> **Task goal**:
Lines below that include "span" are the answer; copy each one.

> **Input material**:
Content starts

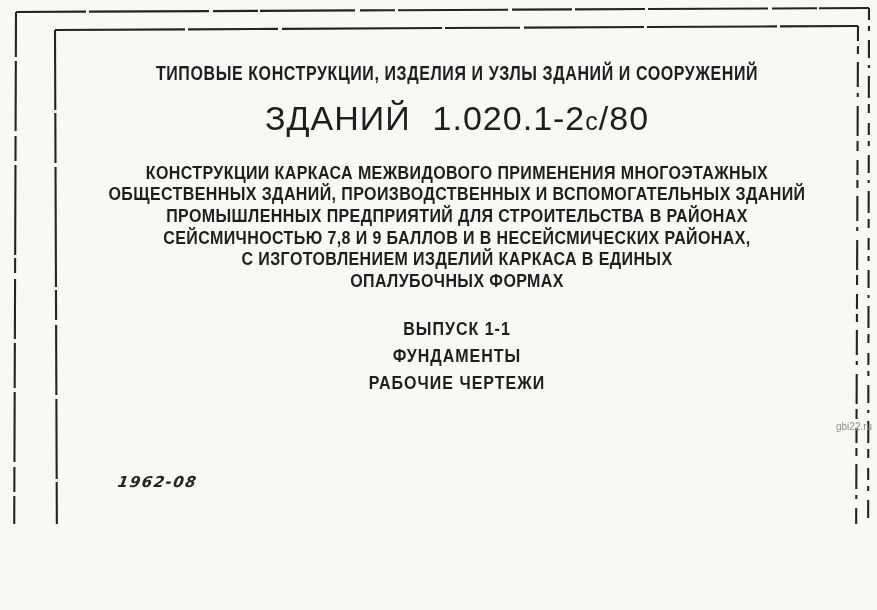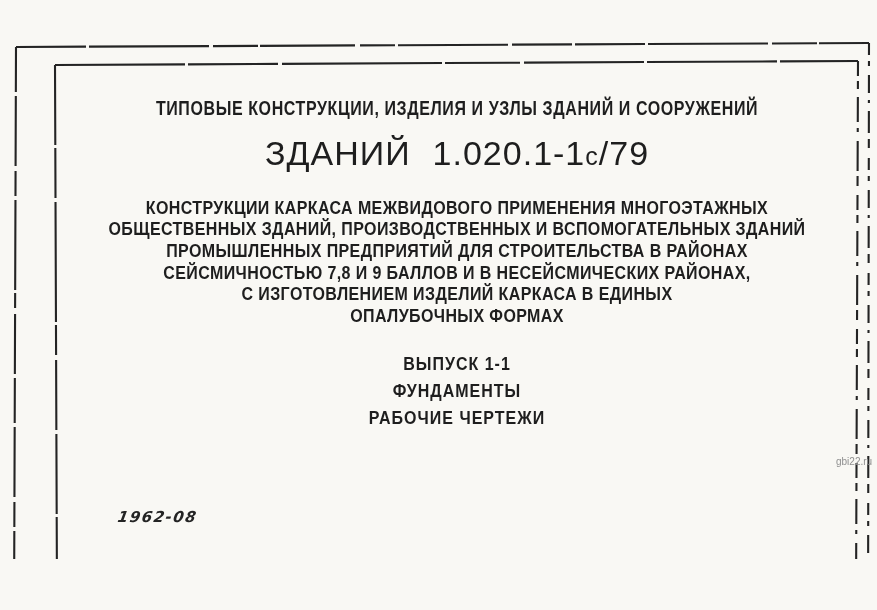--- a/index.html
+++ b/index.html
@@ -15,7 +15,6 @@
     color:var(--ink);
     font-family:"Liberation Sans", sans-serif;
     overflow:hidden;
-    margin-top:35px;
   }
   .frame{
     position:absolute;inset:0;width:877px;height:610px;

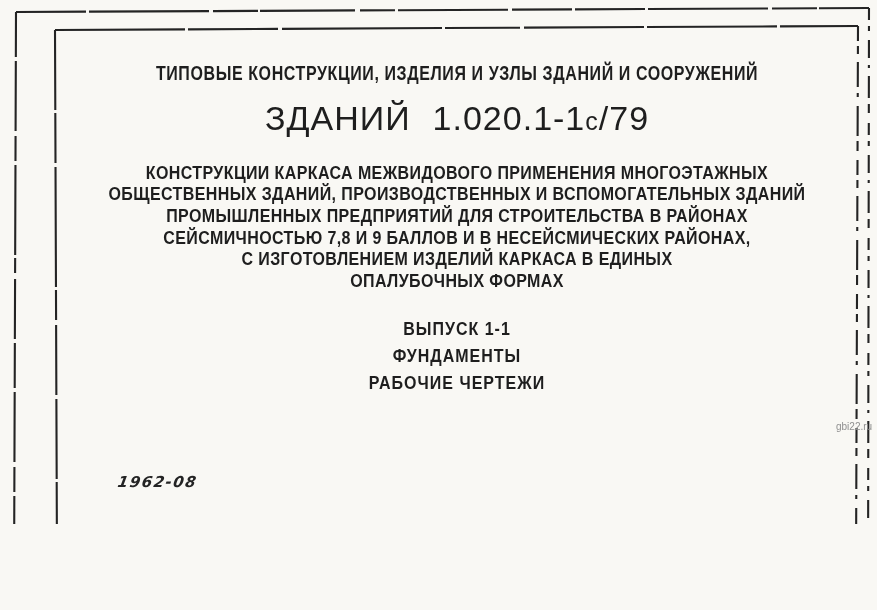--- a/index.html
+++ b/index.html
@@ -85,7 +85,7 @@
   <div class="txt header-line">ТИПОВЫЕ КОНСТРУКЦИИ, ИЗДЕЛИЯ И УЗЛЫ ЗДАНИЙ И СООРУЖЕНИЙ</div>
 
   <div class="txt series-line">
-    <span class="series-label">ЗДАНИЙ</span><span>1.020.1-1</span><span class="code-small">с</span><span>/79</span>
+    <span class="series-label">ЗДАНИЙ</span><span>1.020.1-2</span><span class="code-small">с</span><span>/79</span>
   </div>
 
   <div class="txt description">

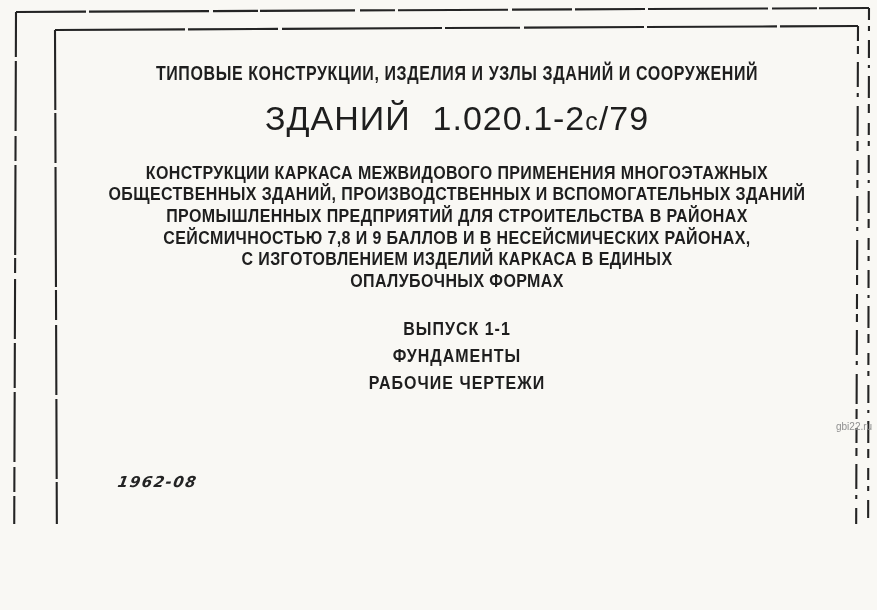--- a/index.html
+++ b/index.html
@@ -85,7 +85,7 @@
   <div class="txt header-line">ТИПОВЫЕ КОНСТРУКЦИИ, ИЗДЕЛИЯ И УЗЛЫ ЗДАНИЙ И СООРУЖЕНИЙ</div>
 
   <div class="txt series-line">
-    <span class="series-label">ЗДАНИЙ</span><span>1.020.1-2</span><span class="code-small">с</span><span>/79</span>
+    <span class="series-label">ЗДАНИЙ</span><span>1.020.1-2</span><span class="code-small">с</span><span>/80</span>
   </div>
 
   <div class="txt description">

Content ends

> **Exercise response**:
-    <span class="series-label">ЗДАНИЙ</span><span>1.020.1-1</span><span class="code-small">с</span><span>/79</span>
+    <span class="series-label">ЗДАНИЙ</span><span>1.020.1-2</span><span class="code-small">с</span><span>/79</span>
-    <span class="series-label">ЗДАНИЙ</span><span>1.020.1-2</span><span class="code-small">с</span><span>/79</span>
+    <span class="series-label">ЗДАНИЙ</span><span>1.020.1-2</span><span class="code-small">с</span><span>/80</span>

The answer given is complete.